Tuesday, January 17, 2017

Time to be vulnerable...grab a tissue!

You've already heard it a thousand times.  "Enjoy that sweet baby because they grow up so fast."  And let's be honest...you likely smile or nod and then silently gag.  You may be tired of hearing it because your days are long.  Very long.  You've likely already had a pot of coffee, watched seventeen episodes of Daniel Tiger, endured 3 meltdowns about what's being offered for breakfast, and it's only 6 am.  I get it.  I was there.  The adage that the days are long but the years are short definitely applies here.

So you have this sweet baby and at first, you're in a fog.  What in the world am I going to do with this child?  What have I gotten myself into?  What have I gotten him/her into?  How will I know what he or she needs?  In order to answer this question, you pour over blogs, magazine articles, social media, and books.  You come to classes like ECFE to connect with other parents that help guide you and resource-sharing teachers that cuddle your baby so you can gulp down your cold cup of coffee.  You watch videos and you start to feel confident.  "I've got this!  We're in a nice routine now!"

Then that little one steps foot on the kindergarten school bus and you wonder how five years have already passed.  You dry your tears, call your friends, and connect on how hard it is to begin the process of letting go.  Even though you secretly like to go to the grocery store alone, you still have a nagging knot in your stomach that your baby is growing up.  That's when the days begin to blend into years and the years go by far more quickly than you're ready for.  Soon enough you're helping them through middle school and you realize why you didn't like middle school the first time around.  They may have challenges with friends, school work gets harder, and each day they remind you that all they want is to be independent (and for you not to embarrass them in front of their friends).

And just like that,  you're watching them register for high school, try out for team sports, develop a new skill like debate (like they really need to "develop" it...they've been debating since they could speak), and bloom into this young adult that you didn't know existed.  You don't really embarrass them as much anymore and you start to get hugs from someone that's suddenly taller than you.  When did THAT happen?  You tease them about how you changed their diaper, longing for the days when a dirty diaper was their biggest problem.  It starts to sink in that you cannot stop time, though you wish you could, and you become proud of the work that you and your village have done to pour into the life of this young person.  And you're proud of them, too.  Because they are amazing.  They are a gift.  Your baby. 

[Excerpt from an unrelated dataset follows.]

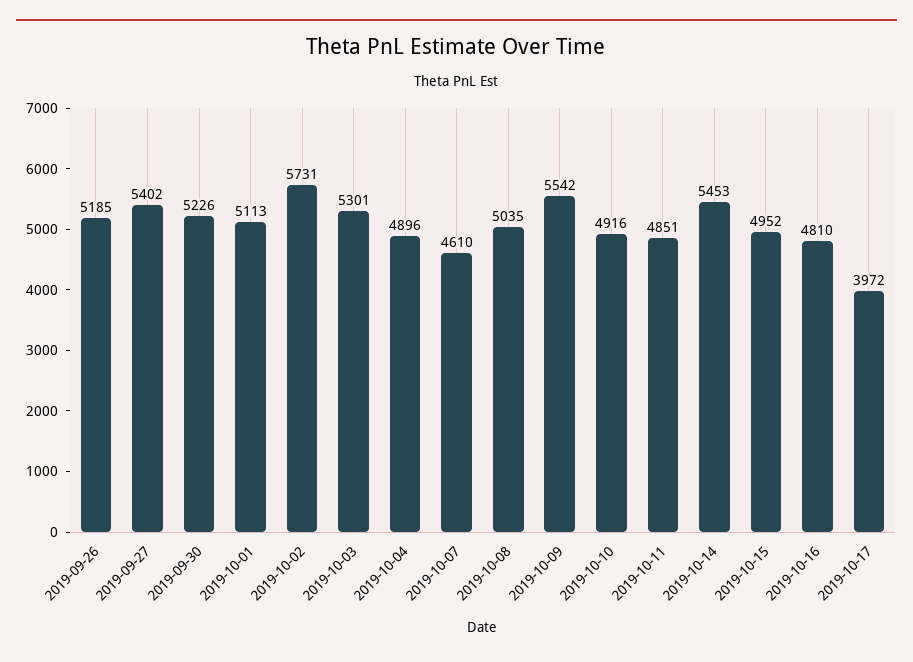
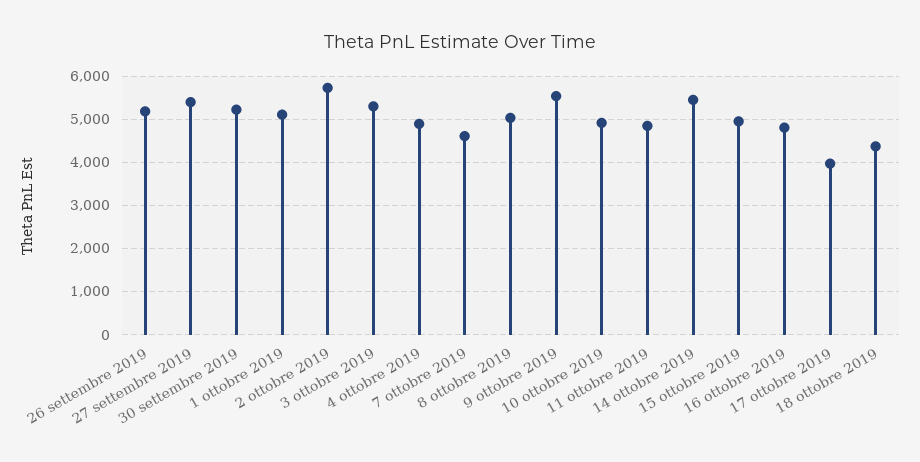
18 ottobre 2019: none -> 4400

Now this crazy blogger lady is misty-eyed because in just a few short months, her baby will graduate from high school.  She doesn't know where the time has gone.  Some days she wishes she could stop it, but most days she's excited to see where this young man will go.  The inventor of the word "bittersweet" was most certainly a mom watching her child grow and change and spread their wings to fly.

So hold that child of yours tightly.  Smell them while they still have that baby smell.  Never regret setting aside your dirty toilet for a conversation with your kiddo.  And smile with pride every step of the way, because each moment as their parent is a gift...even the hard moments.  If you are a young parent, hold on tightly for the very best ride of your life!

Crazy blogger lady's boy:

18 months

17 years



Monday, January 2, 2017

The Most Wonderful Time of the Year: THE AFTERMATH

Let's be honest...you just channeled your inner James Earl Jones voice when you read that title.  It's ok.  That was the intent.  How many of you are swimming in the aftermath of holiday celebrations, travel, family time, and general mayhem?  How many of you have children that are not yet back in their routine and they're "reminding" you of that every minute of the day?  How many of you are feeling emotions of gladness that it's all over mixed with sadness after saying goodbye?  This is a stark, cold, and sometimes depressing time of year.  If you are feeling that way, your children may be, too. 

January.  Blah.  It's too cold to go outside, grandma is nowhere in sight to play with your little one, and it's dark at 2:30 in the afternoon.  That last one may be a bit of a stretch, but you see my point.  We go from houses that are festively lit up with decorations, one fun party after another, and a plethora of family time to a dirty, empty house and long stretches of PBS television.  If you're anything like me, you start counting the days until the first sign of spring...which in Minnesota will be sometime in June. 

How can you help yourself and your child through these gray days as you get back to "normal"?  For starters, it's hard to help someone else when you may be struggling, too.  There's an old adage that refers to what to do in the event of an in-flight airplane emergency:  "put the oxygen mask on yourself before assisting others".  This time of year may be the perfect time to do something just for you.  Parents tend to put themselves last on the caregiving list and your child can feel it.  Now is a great time to cash in that gift card for a massage, pedicure, or dinner at your favorite restaurant.  Don't save it for later!  A de-stressing event right after a big celebration is a fantastic self-care idea.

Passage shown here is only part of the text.